Delineate authority and accountability. A combination of abandoned responsibility, finger-pointing, and shifting of blame has led to significant questions around who is responsible for both decision-making and outcomes regarding vaccine distribution. Whether these responsibilities are best held centrally (e.g., by the federal government) or locally (e.g., by states, cities, or private organizations) depends on the nature of the problem to be solved.

Problems that are more universal, such as considerations about the impact of changing recommended vaccination schedules or doses, may be best addressed centrally. Those that require local solutions — such as how to design and operate vaccination clinics in a particular city — should be handled locally. Once responsibilities are appropriately allocated, accountability for outcomes can be clearly assigned.

Beyond the Covid-19 crisis, health care is filled with situations that require such an approach. For example, while recommended approaches for cancer screening are often established by national or international organizations, determining how those recommendations are implemented depend on local decision-makers such as specific hospitals, medical groups, or, in some cases, insurers.

Deliver service where it’s needed. The expansion of sites that could apply Covid-19 tests, the rollout of Covid-19 vaccines, and the easing of restrictions on telemedicine hopefully mark the beginning of a shift in the focus of the U.S. health system from maximizing the efficiency of suppliers toward increasing convenience for consumers.

Indeed, the pandemic has made this expectation the norm among consumers. Witness the explosion in home deliveries of food and packages and online service calls. It is not surprising that companies that began outside of health care — including Amazon, Walmart, and Best Buy — continue to train their sights on the industry through retail clinics, home health care, and digital health tools to help manage chronic disease. If anything, the deficiencies exposed by the pandemic and consumers’ growing intolerance of them is likely to accelerate their moves into health care. Incumbent care providers had better take them seriously; they might even consider forming partnerships with them.
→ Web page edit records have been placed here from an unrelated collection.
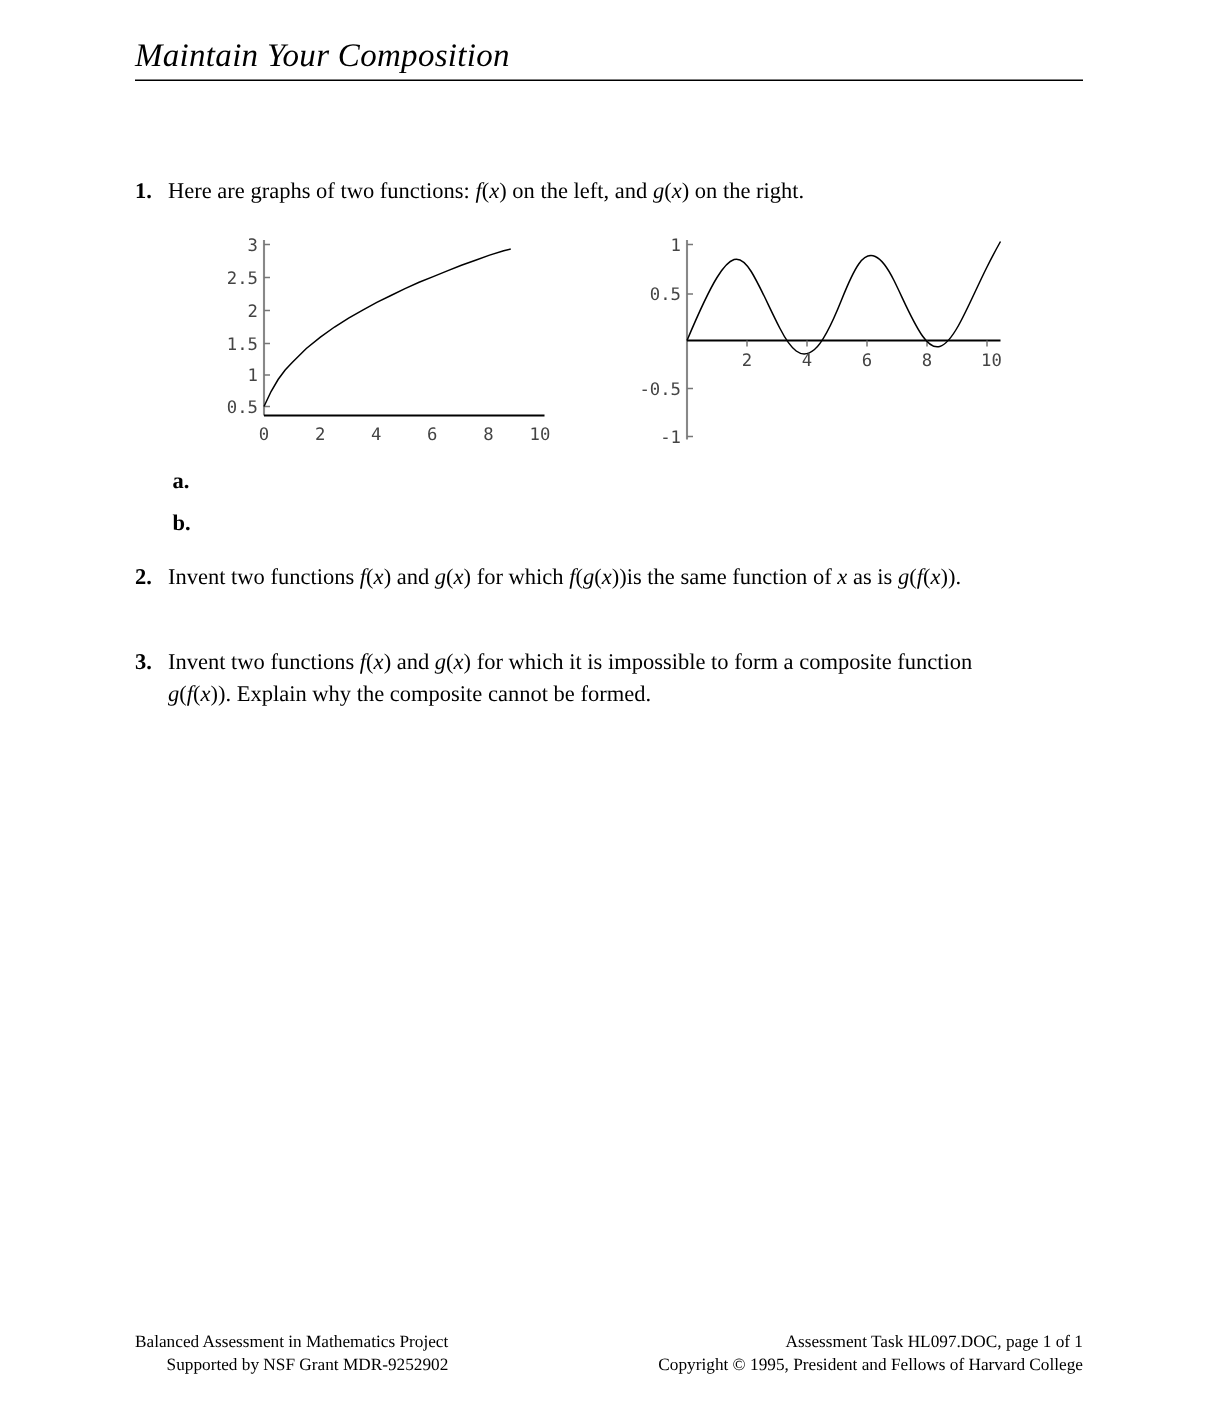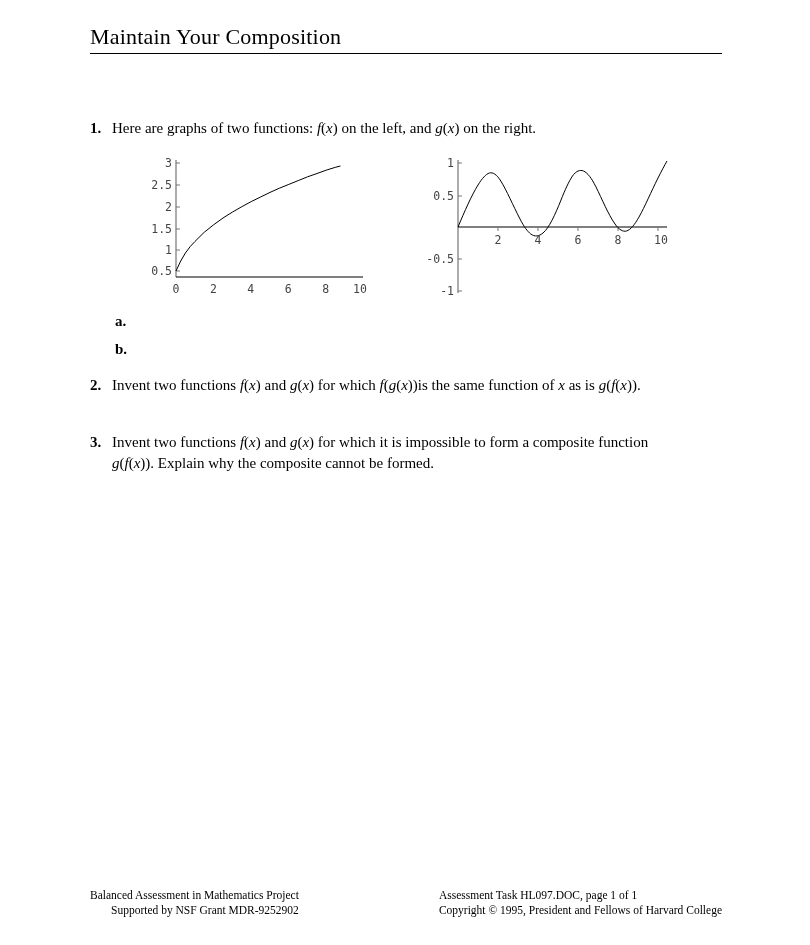"Maintain Your Composition" .doc-title { font-style: none -> italic }
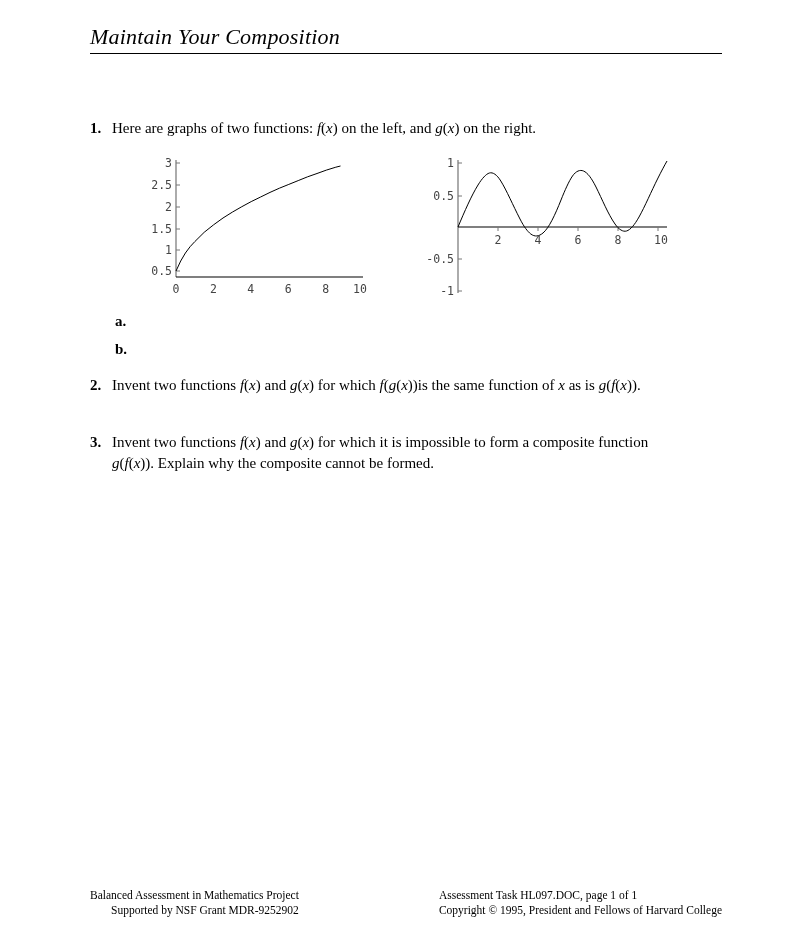"Assessment Task HL097.DOC, page 1" .footer-right { text-align: none -> right }
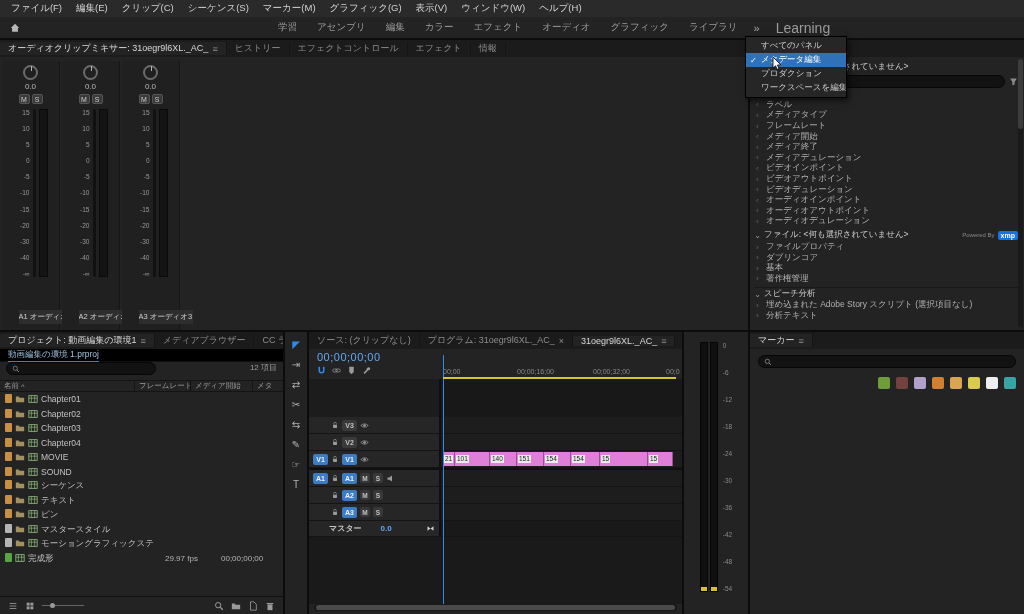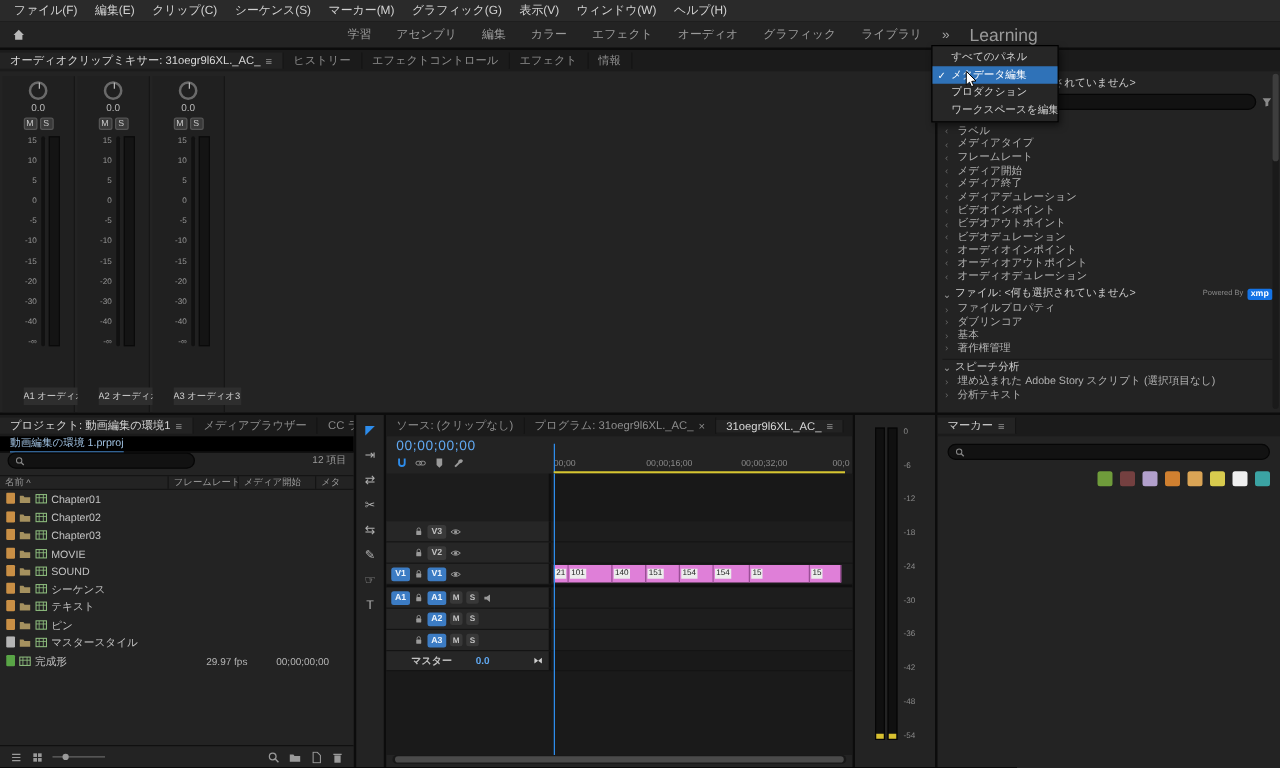"Chapter04" div.prow { html: none -> <div> <span> <span></span> <svg> <use></use> </svg> <svg> <use></use> </svg> <span>Chapter04</span> </span> <span></span> <span></span> </div> }
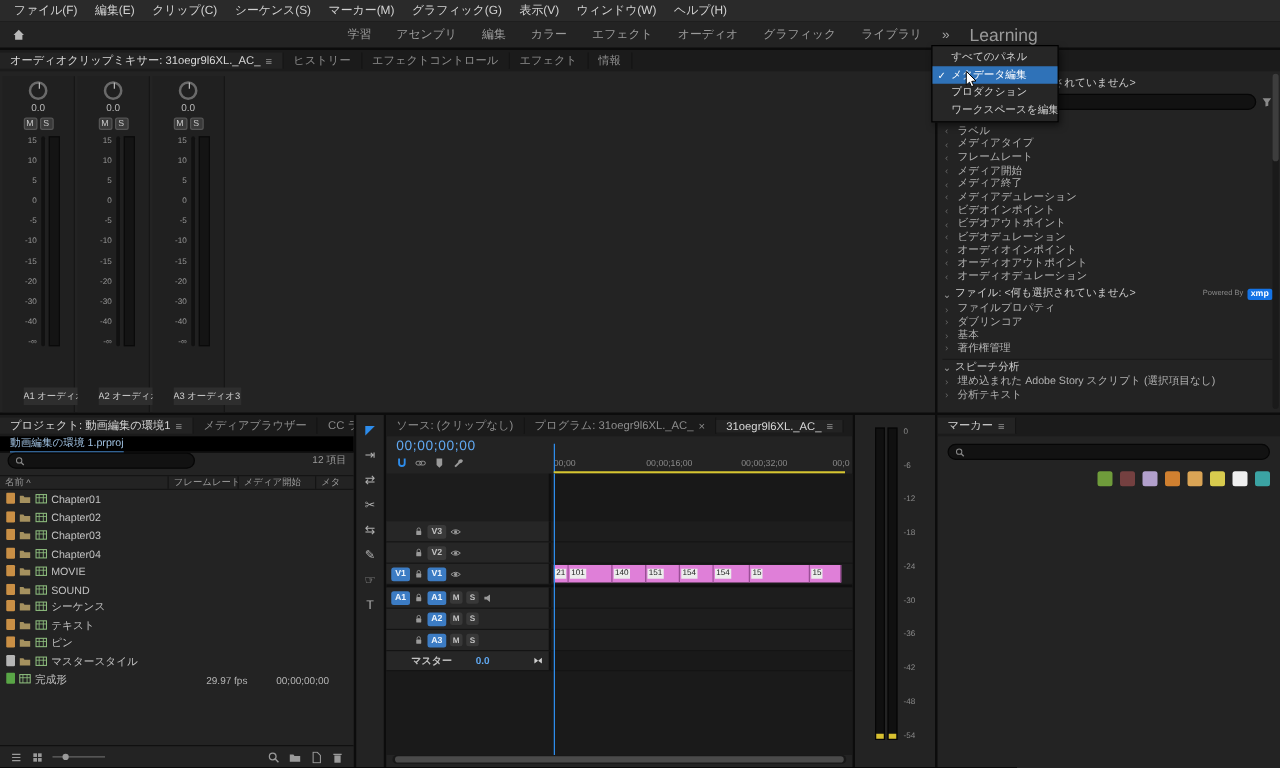"モーショングラフィックステ" div.prow { html: none -> <div> <span> <span></span> <svg> <use></use> </svg> <svg> <use></use> </svg> <span>モーショングラフィックステ</span> </span> <span></span> <span></span> </div> }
The creation, distribution, and administration of the Covid-19 vaccine serves as a microcosm of the challenges facing the U.S. health care system: grand innovation followed by struggles with execution. The Biden administration has announced plans to address the execution difficulties. Ideally, these steps forward will not only address today’s challenges but will also create an opportunity for learning and lasting improvements throughout the health care system. Prioritizing issues and creating a project plan, expanding the ranks of frontline caregivers, delineating authority and accountability, and delivering service where it is demanded may seem incremental in nature, but such a steady and consistent approach would be radical indeed for the U.S. health care system.